Rekayorek.id, Portal berita dan wadah berbagi kreativitas

Bahu Laweyan #28

Sang Kekasih

Oleh: Jendra Wiswara

Nunuk mengambil wudhu. Setelah itu masuk surau. Penerangan surau saat itu hanya menggunakan lampu minyak. Dia menyalakan.

Terlihat laki-laki tadi sedang tertidur. Dia tidak berani membangunkan. Laki-laki itu tampak tertidur pulas.

Nunuk langsung membentangkan sajadah. Sholat Magrib. Sekian menit usai. Nunuk tidak langsung beranjak. Mulutnya komat kamit berdzikir. Sesekali melirik ke laki-laki tadi.

Suara dzikirnya makin kencang. Terdengar oleh laki-laki tadi.

Dia bangun. Melihat asal suara dzikir. Menoleh sebentar. Lalu tidur lagi.

Aneh, pikir Nunuk. Ini waktunya sholat Magrib. Sebentar lagi masuk waktu Isya. Laki-laki itu tidak segera mengambil wudhu. Dia masih tertidur.

“Apakah dia tidak sholat? Dia tidak seperti laki-laki yang diceritakan Mas Iksan. Kalau dia sesuai cerita Mas Iksan, dia pasti saat ini sudah menyembah Tuhannya,” pikir Nunuk.

“Jangan membicarakan orang. Tidak baik,” tiba-tiba laki-laki itu berucap dalam tidurnya.

Nunuk kaget. Celingukan ke belakang. Menengok ke luar surau. Jangan-jangan ada orang di luar. Ternyata tidak ada orang. Siapa yang dimaksud laki-laki itu?

Tidak mungkin teguran laki-laki ditujukan padanya. Sebab Nunuk tidak sedang membicarakan laki-laki itu. Dia hanya membatin.

Ah, mungkin ini hanya kebetulan saja,” batinnya.

“Dalam hidup tidak ada yang kebetulan. Semua sudah diatur oleh kekasihku,” ujar laki-laki itu, dan memang ditujukan pada Nunuk.

Ah, tidak mungkin. Dia sedang mengigau atau bermimpi. Tidak mungkin dia tahu apa yang sedang kupikiran,” batin Nunuk membalas.

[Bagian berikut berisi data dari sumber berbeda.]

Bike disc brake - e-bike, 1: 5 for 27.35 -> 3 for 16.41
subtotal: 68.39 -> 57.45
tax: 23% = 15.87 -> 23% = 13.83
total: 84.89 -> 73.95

“Buat apa bermimpi bertemu tuhan kalau bisa bertemu kekasih. Bermimpi bertemu kekasih sama juga dengan menyembah.”

“Kekasih, siapa yang dia maksud dengan kekasih?” Nunuk membatin lagi. Dia sempat menengok ke arah laki-laki itu. Posisinya masih tertidur.

“Kekasihku tidak lagi memberatkanku. Sebab Dia sekarang sudah menjadi kekasihku,” balas laki-laki itu, masih dengan mata masih terpejam.

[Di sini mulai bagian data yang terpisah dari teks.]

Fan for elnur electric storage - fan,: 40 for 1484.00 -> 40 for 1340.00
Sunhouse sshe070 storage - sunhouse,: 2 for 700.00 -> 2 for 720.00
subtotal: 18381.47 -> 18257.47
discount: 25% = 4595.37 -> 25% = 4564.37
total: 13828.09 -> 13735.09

“Dia menyebut lagi kekasih. Siapa kekasih?” Batin Nunuk.

“Kekasihku itu sangat indah. Keindahannya melebihi segala-galanya. Seandainya lautan dijadikan tintanya dan daun-daun di bumi dijadikan kertas, tidak akan bisa melukiskan keindahan kekasihku.”

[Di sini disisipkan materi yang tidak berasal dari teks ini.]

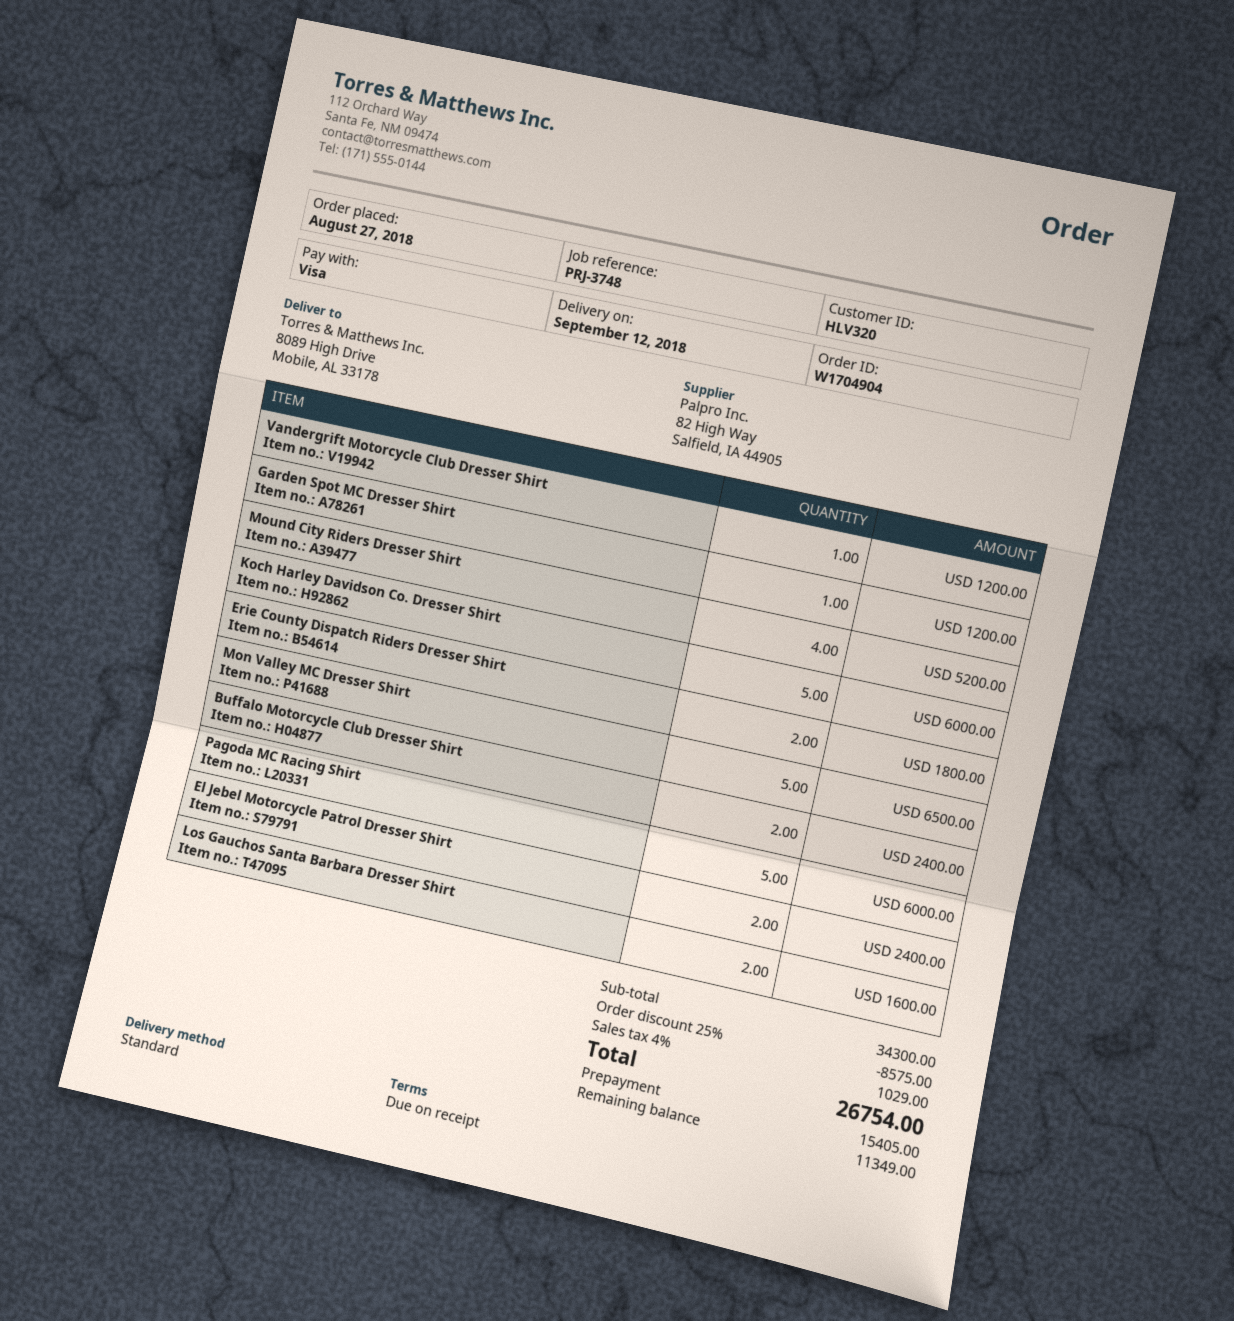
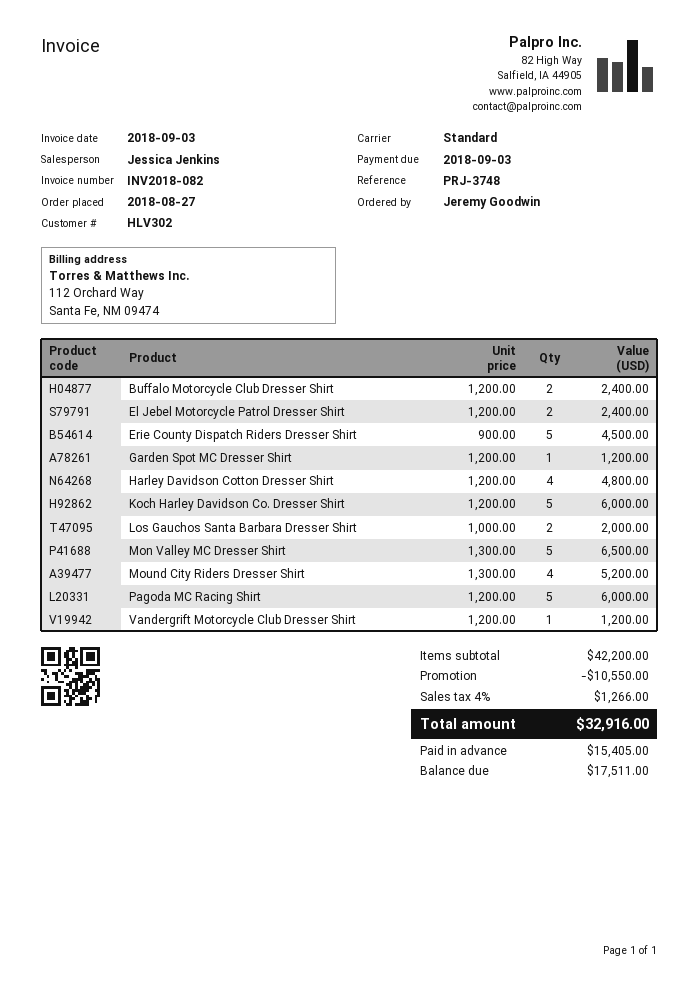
customer number: HLV320 -> HLV302
Erie County Dispatch Riders Dresser Shirt: 2 for 1800.00 -> 5 for 4500.00
Los Gauchos Santa Barbara Dresser Shirt: 2 for 1600.00 -> 2 for 2000.00
Harley Davidson Cotton Dresser Shirt: none -> 4 for 4800.00
subtotal: 34300.00 -> 42200.00
discount: 8575.00 -> 10550.00
tax: 4% = 1029.00 -> 4% = 1266.00
total: 26754.00 -> 32916.00
balance: 11349.00 -> 17511.00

“Kekasih lagi. Siapa kekasih itu?”

“Kekasihku adalah cinta abadiku. Aku lebih baik tidak masuk surga bila harus berpisah dengan kekasihku,” ucap laki-laki itu.

“Sebesar itukah cinta dia pada kekasih?”

“Cintaku pada kekasih tidak tergantikan dengan apapun. Aku rela menggulung akherat asal tidak berpisah dengan kekasihku.”

Nunuk menggelengkan kepala. Tidak habis pikir dengan kata-kata laki-laki itu. Setiap membatin, selalu dibalas dengan ucapan. Mereka seperti sedang berbincang-bincang. Anehnya, Nunuk berbicara dengan batinnya, sedangkan laki-laki itu berbicara dengan kata-kata lantang.

Pikiran Nunuk dipenuhi ribuan tanda tanya. Bagaimana bisa laki-laki mengetahui isi pikirannya.

“Cintanya lebih besar dari akherat. Padahal akherat kekal. Sedangkan manusia hidup di dunia hanya sebentar. Dunia hanya tempat persinggahan. Orang ini benar-benar sudah gila!” Nunuk membatin lagi.

“Siapa bilang akherat kekal. Yang kekal justru cinta kekasihku. Kegilaanku pada kekasihku lebih baik daripada kegilaan pada dunia dan akherat.”

Nunuk makin tidak paham ucapan laki-laki itu. Makin ngawur. Dia tidak mau lagi membatin. Nunuk kembali berdzikir. Suaranya dipercepat.

“Jangan ganggu tidurku dengan suara-suara dzikirmu itu!” Seru laki-laki tersebut.

Nunuk langsung terdiam. Kata-kata itu memang ditujukan padanya. Perempuan bahu laweyan itu sedikit kecewa. Tapi Nunuk tidak bisa berbuat apa-apa. Sebab lawan bicaranya sedang tertidur. Dia pun patuh pada perintah laki-laki itu, mulai melambatkan suara dzikirnya. Dan tanpa sengaja Nunuk membatin lagi.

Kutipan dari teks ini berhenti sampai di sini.